++++ Provided material

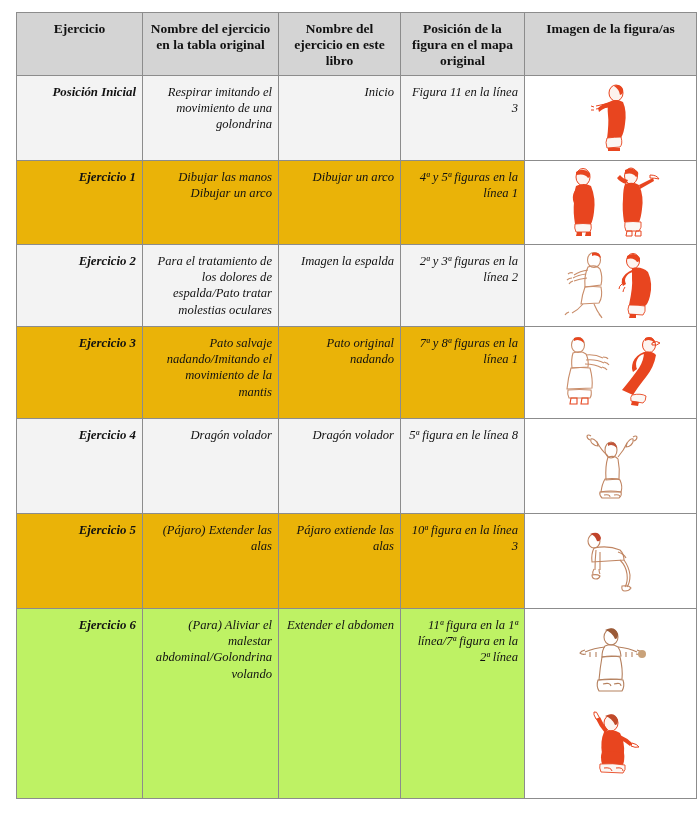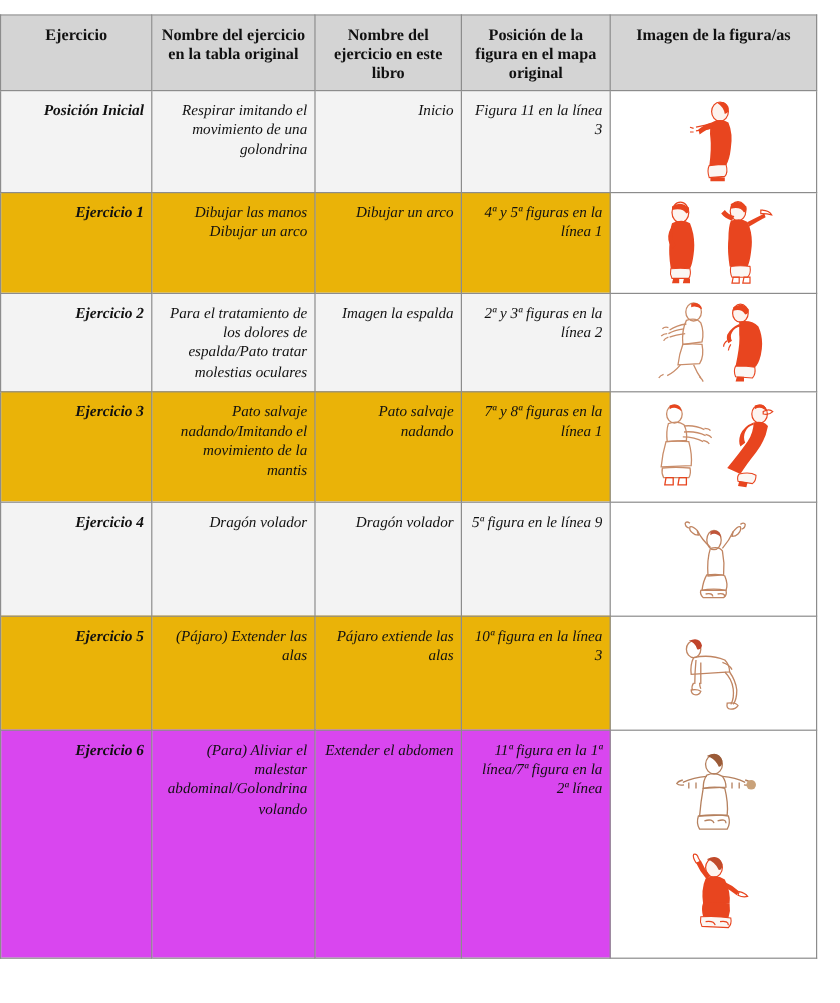--- a/index.html
+++ b/index.html
@@ -13,21 +13,21 @@
   body {
     font-family: "Liberation Serif", "DejaVu Serif", serif;
     color: #111111;
   }
 
   .page {
     position: relative;
     width: 700px;
     height: 836px;
     box-sizing: border-box;
-    padding: 12px 10px 24px 0;
+    padding: 12px 10px 24px 16px;
   }
 
   table.exercise-table {
     border-collapse: collapse;
     table-layout: fixed;
     width: 680px;
     border: 1px solid #6e6e6e;
   }
 
   table.exercise-table td,
@@ -66,21 +66,21 @@
     text-align: right;
   }
   tbody td.cell-name {
     font-weight: bold;
     font-style: italic;
     font-size: 12.8px;
     white-space: nowrap;
   }
   tbody tr.row-shaded td { background: #eab308; }
   tbody tr.row-light  td { background: #f3f3f3; }
-  tbody tr.row-white  td { background: #d946ef; }
+  tbody tr.row-white  td { background: #bef264; }
 
   
   tbody td.cell-image {
     background: #ffffff !important;
     padding: 2px;
     text-align: center;
     vertical-align: middle;
   }
   .fig-wrap {
     display: flex;
@@ -209,21 +209,21 @@
               <path d="M13 55 q10 0 16 1 q1 6 -2 9 l-14 -1 q-2 -5 0 -9 z" fill="#fbf7f4" stroke="#e8451f" stroke-width="0.9"></path>
               <path d="M14 64 l6 0 l0 4 l-7 0 z" fill="#e8451f"></path>
             </svg>
           </div>
         </td>
       </tr>
 
       <tr class="row-shaded r3">
         <td class="cell-name">Ejercicio 3</td>
         <td>Pato salvaje nadando/Imitando el movimiento de la mantis</td>
-        <td>Pato salvaje nadando</td>
+        <td>Pato original nadando</td>
         <td>7ª y 8ª figuras en la línea 1</td>
         <td class="cell-image">
           <div class="fig-wrap">
             <svg width="60" height="78" viewBox="0 0 60 78">
               <g fill="none" stroke="#c98d6a" stroke-width="1.1">
                 <ellipse cx="23" cy="12" rx="6.5" ry="7.5"></ellipse>
                 <path d="M19 5 q9 -3 10 5 q-5 -5 -10 -2 z" fill="#e8451f" stroke="none"></path>
                 <path d="M18 20 q8 -3 13 1 q3 6 2 13 l-16 1 q-1 -9 1 -15 z"></path>
                 <path d="M31 22 q9 -1 17 3 M31 27 q10 -1 18 3 M30 31 q10 0 17 4"></path>
                 <path d="M48 24 q4 0 5 2 M49 29 q4 1 5 3 M47 34 q4 1 5 3"></path>
@@ -242,21 +242,21 @@
               <path d="M13 68 l7 1 l-1 4 l-7 -1 z" fill="#e8451f"></path>
             </svg>
           </div>
         </td>
       </tr>
 
       <tr class="row-light r4">
         <td class="cell-name">Ejercicio 4</td>
         <td>Dragón volador</td>
         <td>Dragón volador</td>
-        <td>5ª figura en le línea 9</td>
+        <td>5ª figura en le línea 8</td>
         <td class="cell-image">
           <div class="fig-wrap">
             <svg width="62" height="80" viewBox="0 0 62 80">
               <g fill="none" stroke="#c08562" stroke-width="1.1">
                 <ellipse cx="31" cy="24" rx="6" ry="8"></ellipse>
                 <path d="M28 17 q8 -3 9 5 q-5 -5 -9 -2 z" fill="#c0553a" stroke="none"></path>
                 <path d="M28 31 q7 -2 10 2 q2 10 1 20 l-13 1 q-1 -14 2 -23 z"></path>
                 <path d="M28 30 q-7 -6 -11 -14 M38 31 q6 -7 9 -14"></path>
                 <path d="M17 16 q-4 -4 -6 -3 q-1 3 2 5 q2 2 5 2 z"></path>
                 <path d="M11 10 q-3 -2 -4 0 q0 3 3 4"></path>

++++++++

◆ **What is expected**:
Copy out each line of the data that holds the string "white".

◆ **Solution to the problem**:
     white-space: nowrap;
-  tbody tr.row-white  td { background: #d946ef; }
+  tbody tr.row-white  td { background: #bef264; }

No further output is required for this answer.